** Opening Source material block **

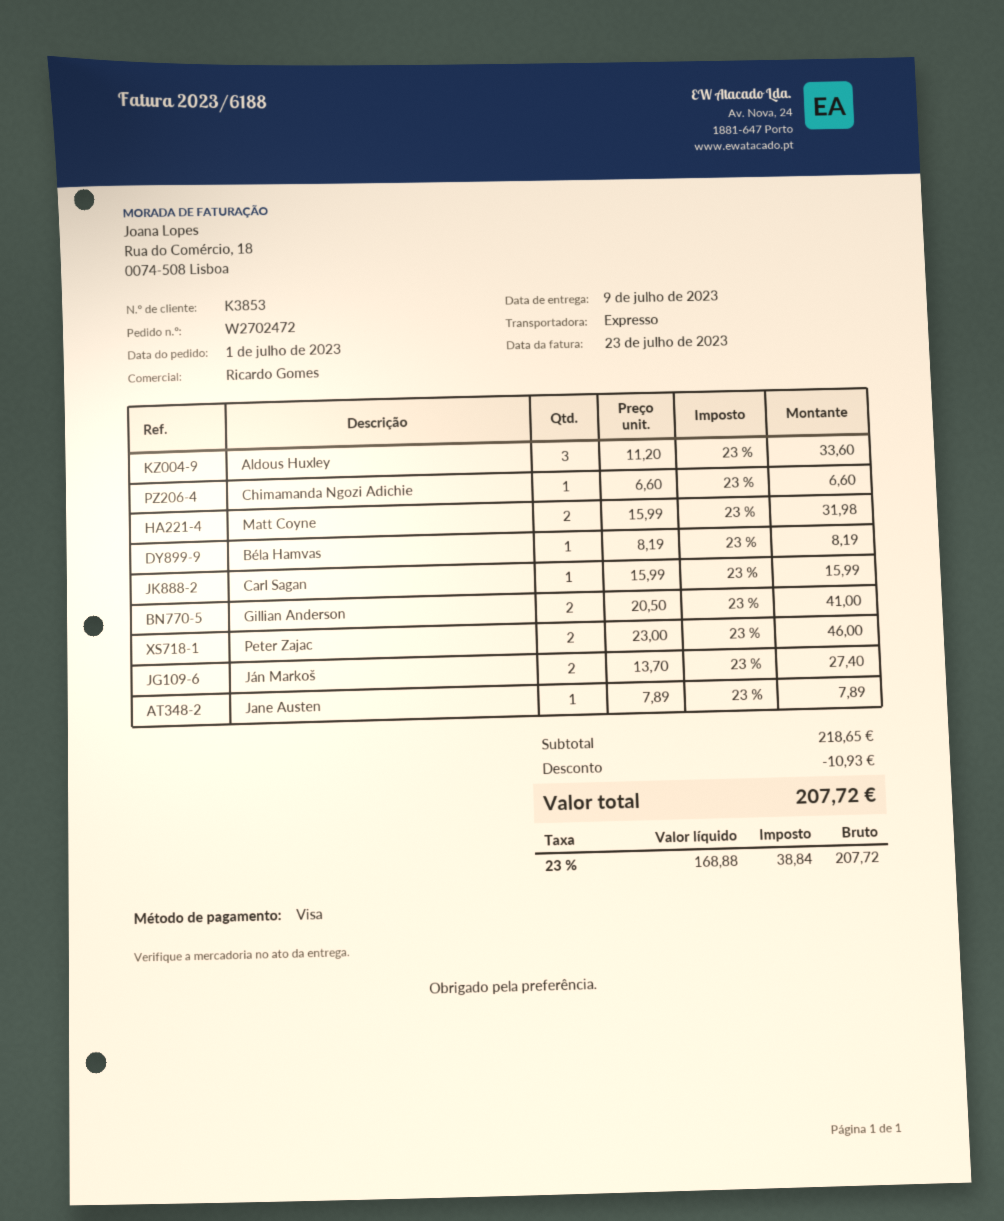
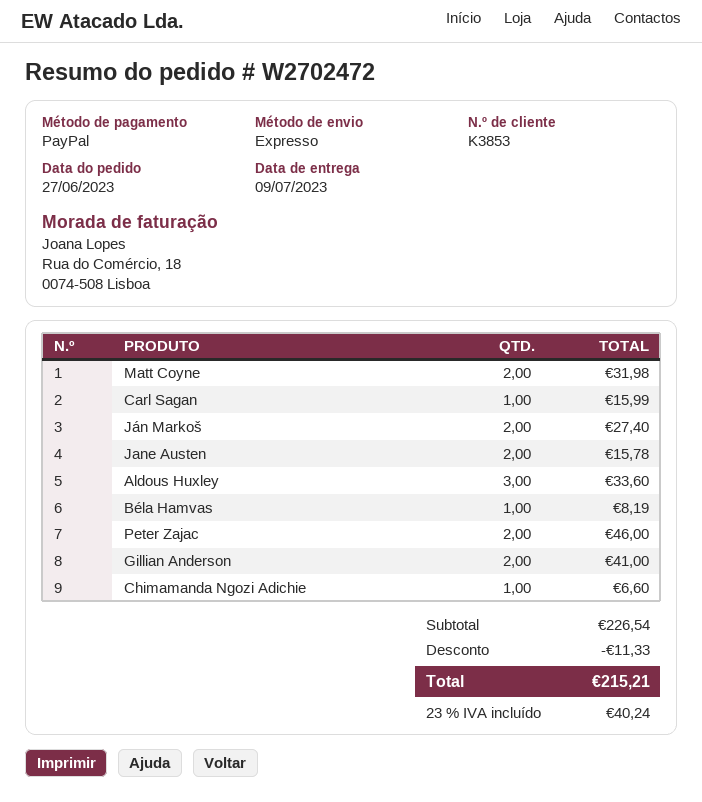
order date: 2023-07-01 -> 2023-06-27
payment method: Visa -> PayPal
Jane Austen: 1 for 7.89 -> 2 for 15.78
subtotal: 218.65 -> 226.54
discount: 10.93 -> 11.33
tax: 23% = 38.84 -> 23% = 40.24
total: 207.72 -> 215.21

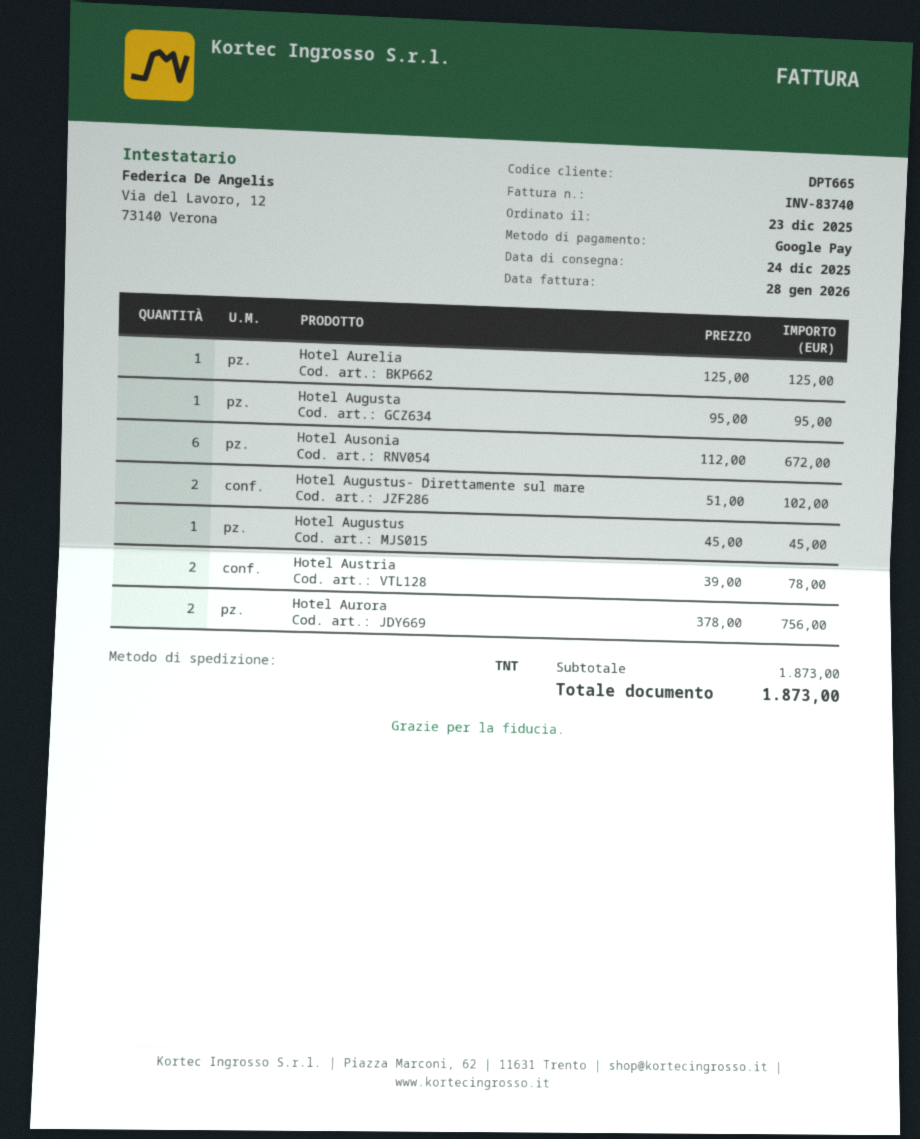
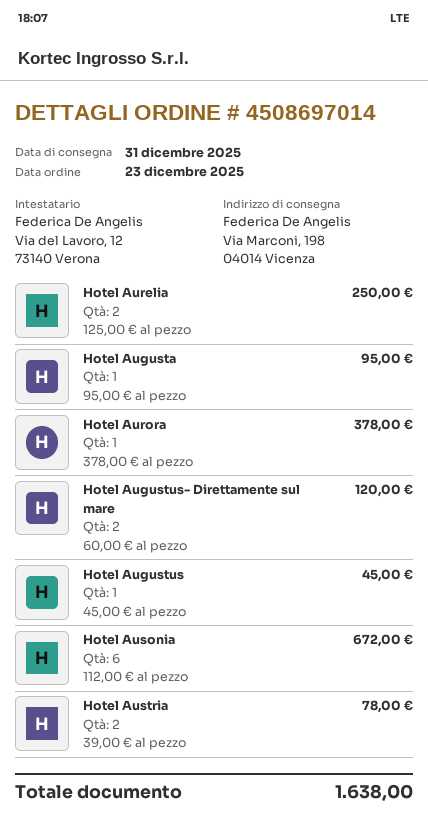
delivery date: 2025-12-24 -> 2025-12-31
Hotel Aurelia: 1 x 125.00 = 125.00 -> 2 x 125.00 = 250.00
Hotel Augustus- Direttamente sul mare: 2 x 51.00 = 102.00 -> 2 x 60.00 = 120.00
Hotel Aurora: 2 x 378.00 = 756.00 -> 1 x 378.00 = 378.00
total: 1873.00 -> 1638.00

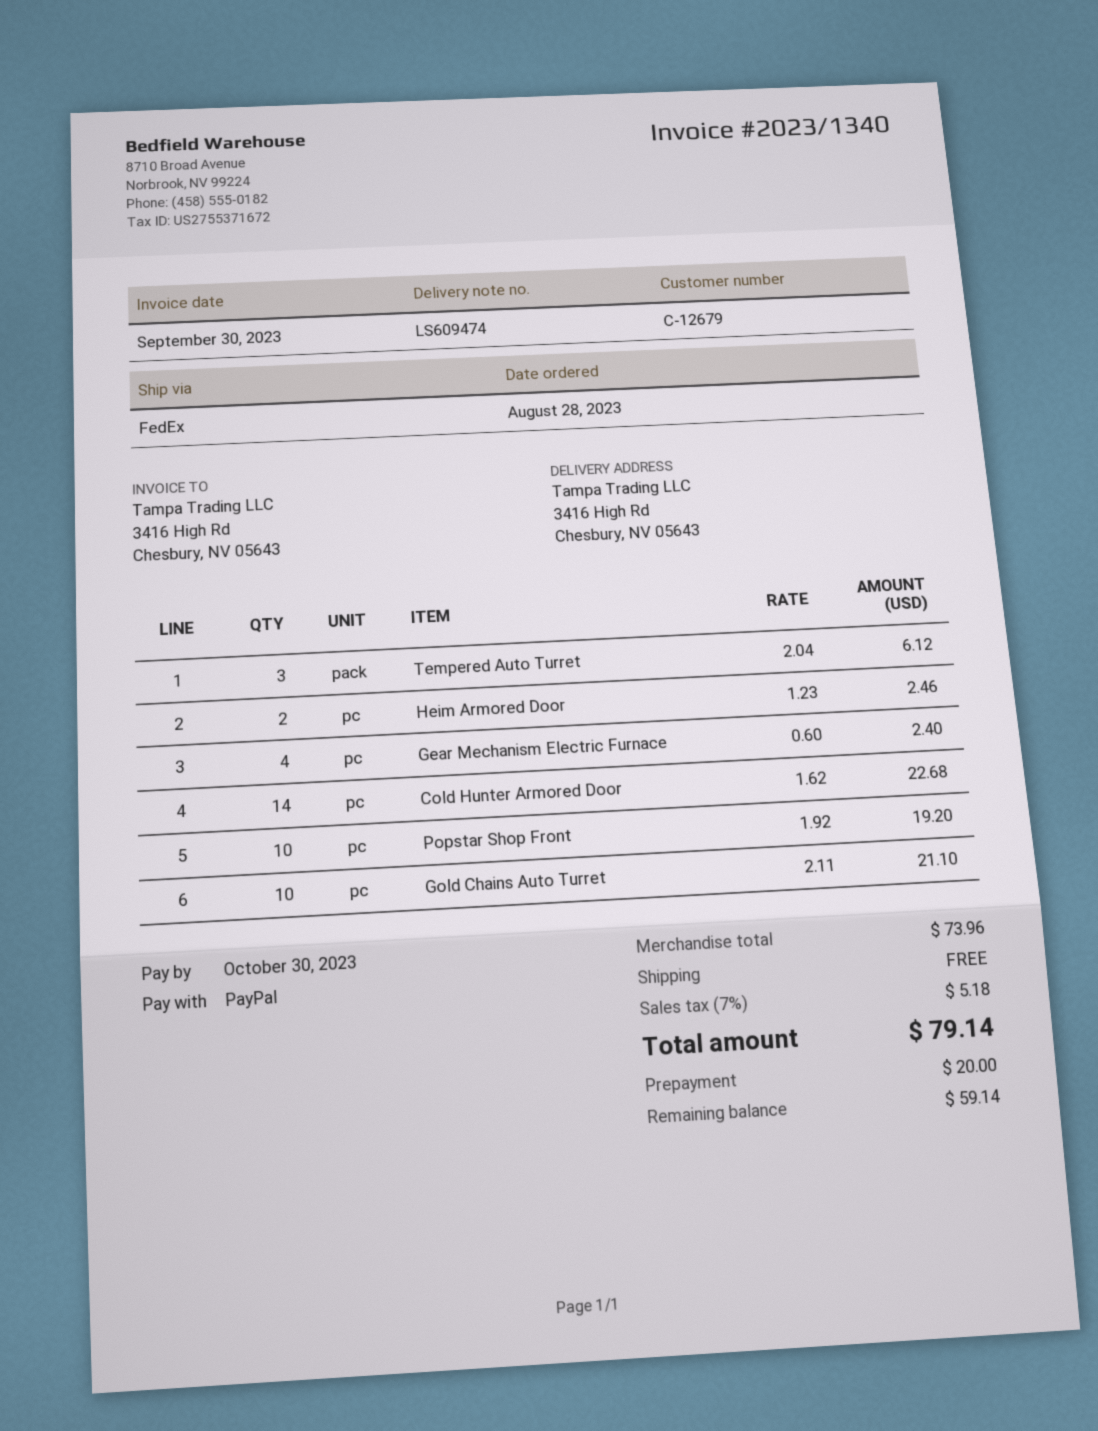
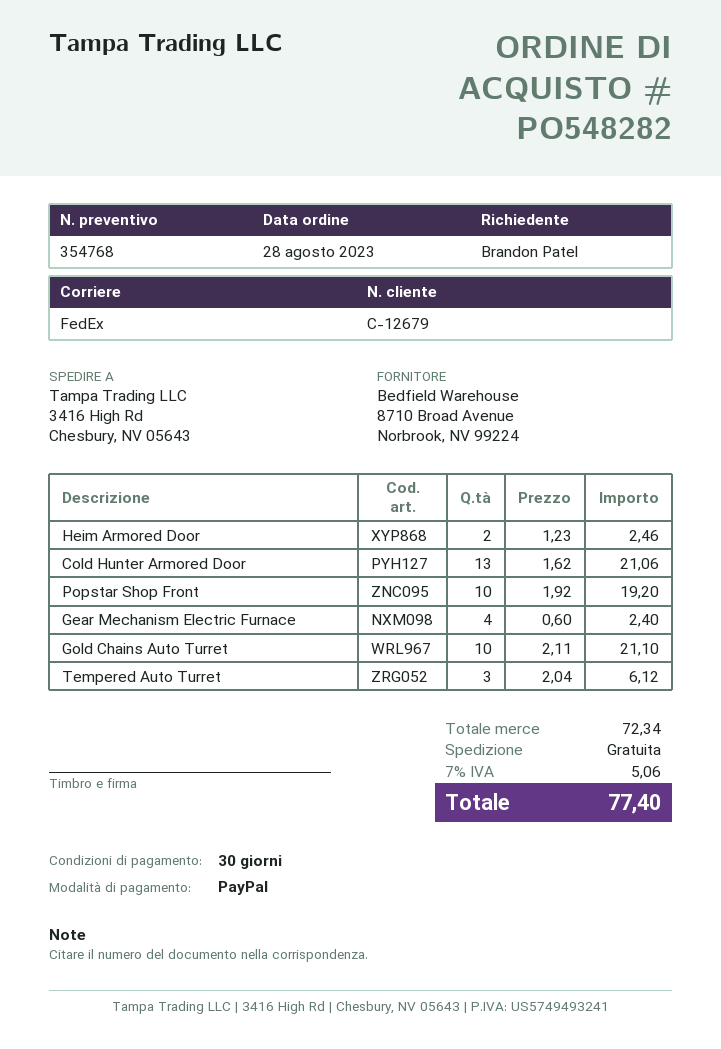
Cold Hunter Armored Door: 14 x 1.62 = 22.68 -> 13 x 1.62 = 21.06
subtotal: 73.96 -> 72.34
tax: 7% = 5.18 -> 7% = 5.06
total: 79.14 -> 77.40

** Closing Source material block **

• Task directions
The response must restate each line of the material above exactly and contain no images.

• The completed task
order date: 2023-07-01 -> 2023-06-27
payment method: Visa -> PayPal
Jane Austen: 1 for 7.89 -> 2 for 15.78
subtotal: 218.65 -> 226.54
discount: 10.93 -> 11.33
tax: 23% = 38.84 -> 23% = 40.24
total: 207.72 -> 215.21

delivery date: 2025-12-24 -> 2025-12-31
Hotel Aurelia: 1 x 125.00 = 125.00 -> 2 x 125.00 = 250.00
Hotel Augustus- Direttamente sul mare: 2 x 51.00 = 102.00 -> 2 x 60.00 = 120.00
Hotel Aurora: 2 x 378.00 = 756.00 -> 1 x 378.00 = 378.00
total: 1873.00 -> 1638.00

Cold Hunter Armored Door: 14 x 1.62 = 22.68 -> 13 x 1.62 = 21.06
subtotal: 73.96 -> 72.34
tax: 7% = 5.18 -> 7% = 5.06
total: 79.14 -> 77.40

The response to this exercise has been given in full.